The International Outsourcing Summit takes place in Manila, Philippines Oct 7-9, 2012

As the industry evolves, we’re seeing new drivers of growth emerge.

According to the organizers of the International Outsourcing Summit 2012, developments in technology, expanding demand for services—especially complex services that help companies innovate for sustainable competitive advantage—and shifts in public policy as a result of prolonged global economic malaise are creating new, exciting, and sometimes frightening opportunities and challenges for the global IT-BPO industry.

They are asking the expected 500 delegates to this year’s Summit, “How is, and will, the industry respond?” The Summit takes place October 7-9 in the Philippines’ premiere central business district, Makati.

IOS 2012 is the fourth in a series of annual Summits designed for executives in the fast-growing global IT-BPO industry and organized by the Business Processing Association of the Philippines (BPAP), its partner associations, and members. The Summit complements other meetings in India, North America, and Asia, but has quickly become an important networking opportunity for the industry.

Each year, the visibility and prestige of the Summit has grown as the Philippines’ influence within the IT-BPO industry globally has expanded, and the country’s popularity as a global provider of business services has grown. Industry revenues grew almost 40% over the first three years the Summit was organized, from $7.1 billion in 2009 to $11 billion last year. Direct employment increased from 423,000 to 638,000, a 44% jump.

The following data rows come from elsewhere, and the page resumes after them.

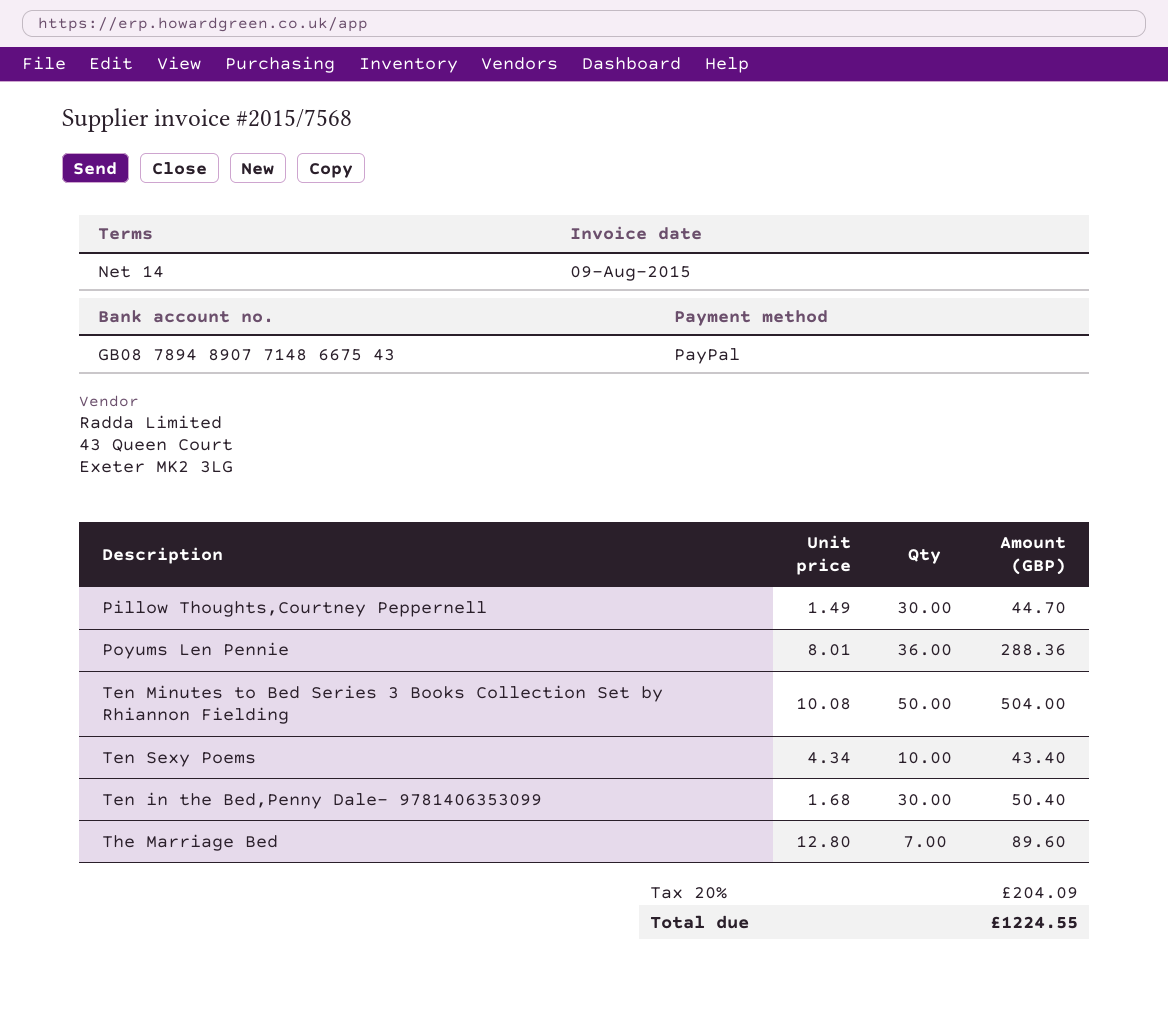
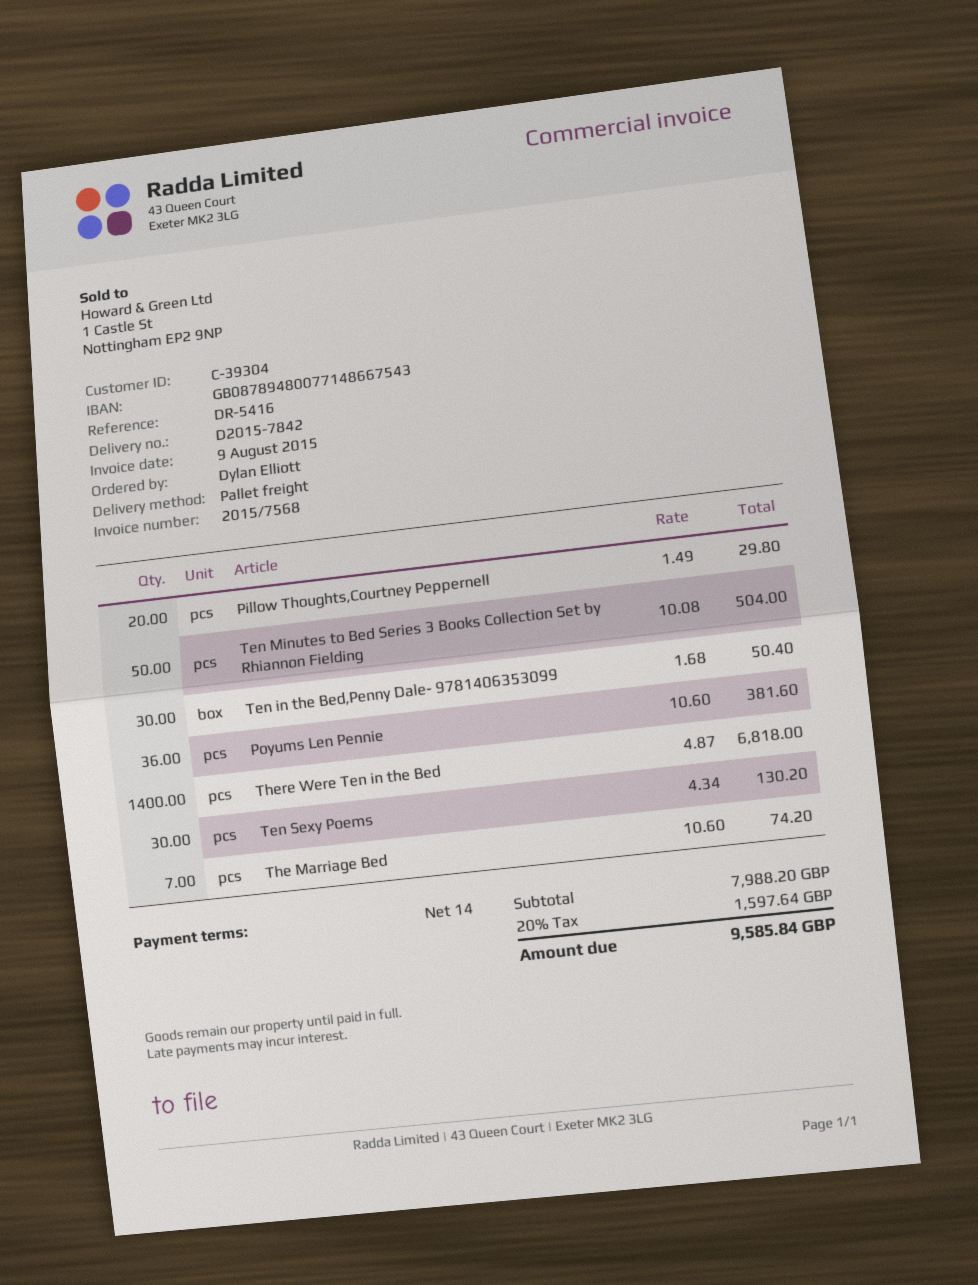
bank account: GB08789489077148667543 -> GB08789480077148667543
Pillow Thoughts,Courtney Peppernell: 30 x 1.49 = 44.70 -> 20 x 1.49 = 29.80
Poyums Len Pennie: 36 x 8.01 = 288.36 -> 36 x 10.60 = 381.60
Ten Sexy Poems: 10 x 4.34 = 43.40 -> 30 x 4.34 = 130.20
The Marriage Bed: 7 x 12.80 = 89.60 -> 7 x 10.60 = 74.20
There Were Ten in the Bed: none -> 1400 x 4.87 = 6818.00
tax: 20% = 204.09 -> 20% = 1597.64
total: 1224.55 -> 9585.84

The Philippines’ $11 billion in 2011 revenue accounts for close to 13% of total global industry revenue of $87.32 billion, based on data provided by India’s NASSCOM, or National Association of Software Services Companies, and BPAP. If the Philippine IT-BPO industry grows another 20% this year—considered by many to be at least a somewhat conservative estimate—revenues will exceed $13 billion and account for a slightly higher share of the rapidly expanding global market pie.

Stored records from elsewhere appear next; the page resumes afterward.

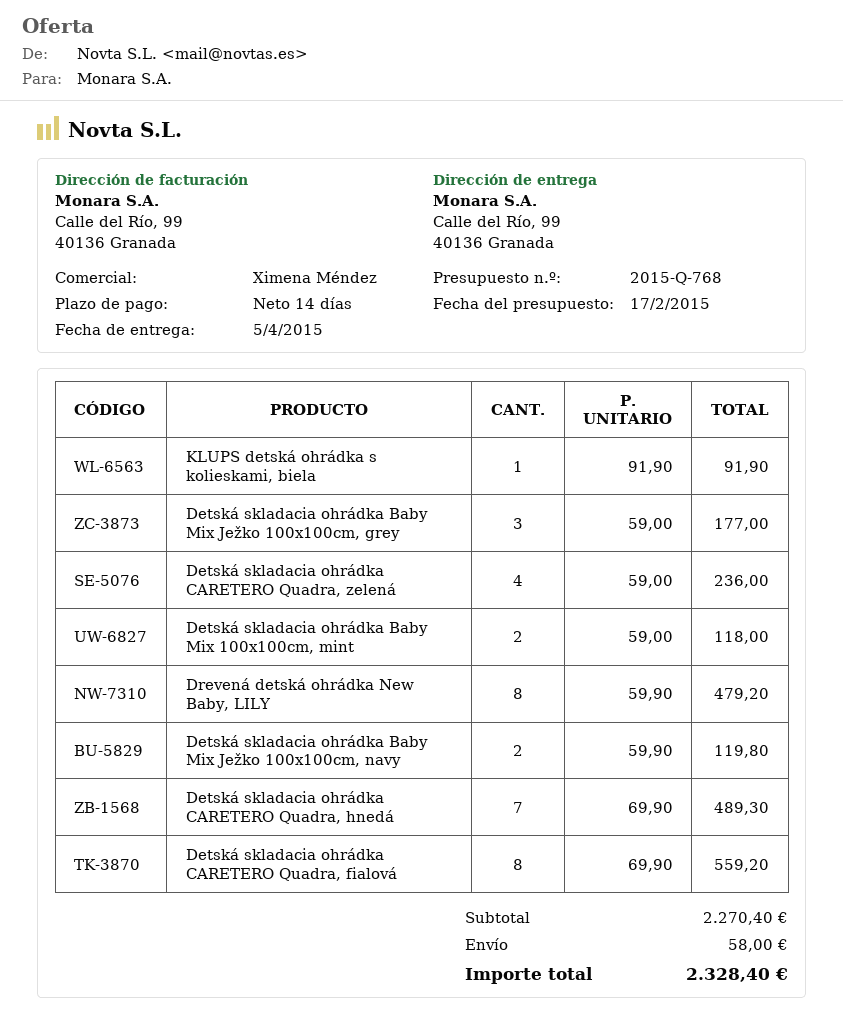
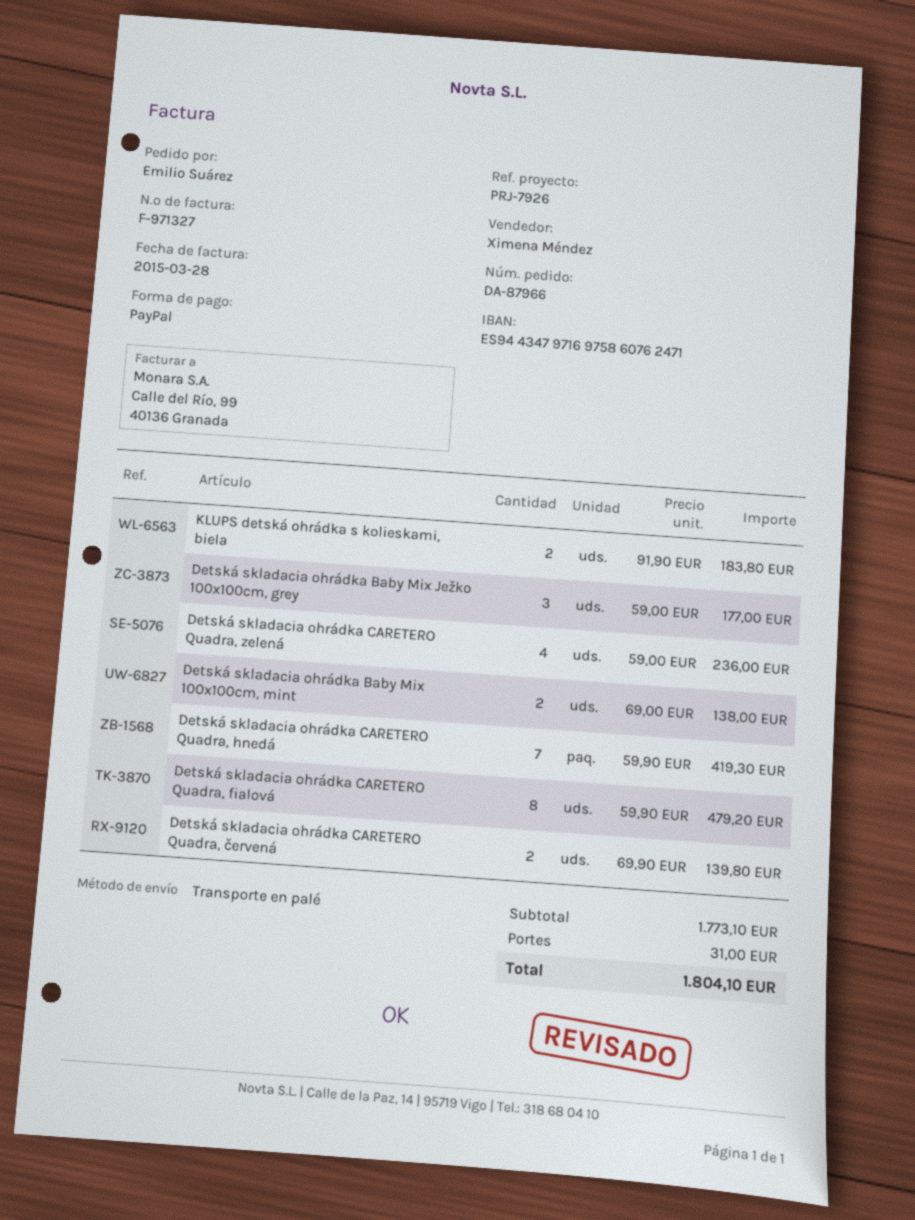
KLUPS detská ohrádka s kolieskami, biela: 1 x 91.90 = 91.90 -> 2 x 91.90 = 183.80
Detská skladacia ohrádka Baby Mix 100x100cm, mint: 2 x 59.00 = 118.00 -> 2 x 69.00 = 138.00
Drevená detská ohrádka New Baby, LILY: 8 x 59.90 = 479.20 -> none
Detská skladacia ohrádka Baby Mix Ježko 100x100cm, navy: 2 x 59.90 = 119.80 -> none
Detská skladacia ohrádka CARETERO Quadra, hnedá: 7 x 69.90 = 489.30 -> 7 x 59.90 = 419.30
Detská skladacia ohrádka CARETERO Quadra, fialová: 8 x 69.90 = 559.20 -> 8 x 59.90 = 479.20
Detská skladacia ohrádka CARETERO Quadra, červená: none -> 2 x 69.90 = 139.80
subtotal: 2270.40 -> 1773.10
shipping: 58.00 -> 31.00
total: 2328.40 -> 1804.10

Although the Philippines is considered the global leader in voice services and a strong competitor in complex, non-voice services, India accounted for 58% of global IT-BPO revenues in 2011 on the strength of IT and software services. Software and software services account for the vast majority of India’s IT-BPO export revenue—87% of exports—and NASSCOM says software and services will grow almost 15% this year.

In the Philippines, non-voice services—which include a wide range of services exports ranging from health information management to engineering and project management services—accounted for almost 33% of total IT-BPO revenues last year. Although voice services revenue continues to grow rapidly at around 20%, growth in non-voice services is outpacing growth in voice services. Health information management grew more than 170% last year, and IT outsourcing—which includes software and software services—expanded almost 40%.

Given these numbers, it’s fair to ask, “Have we entered the golden era of outsourcing?”

Indeed, other global IT-BPO services centers are also growing rapidly, and along with NASSCOM president Som Mittal and BPAP chairman Alfredo Ayala their representatives will participate in a discussion on the Summit theme of threats, challenges, and opportunities for the industry. Summit delegates—IT-BPO industry executives from around the world, government officials, educational experts responsible for developing knowledge workers, and client executives responsible for outsourcing business processes—will participate in what promises to be an illuminating discussion.

“As the industry evolves, we’re seeing new drivers of growth emerge,” BPAP executive director for industry affairs Raymond Lacdao told me recently. Mr. Lacdao has overseen the IOS since 2010.
“This year’s Summit will seek to increase understanding of these new drivers of growth, their impact, and how the industry is likely to adapt business models and strategies in response,” he said. Seven plenary sessions will frame strategic issues for delegates and almost 70 speakers and panelists. Six breakout sessions provide the opportunity to examine the future of specific industry sectors and trends.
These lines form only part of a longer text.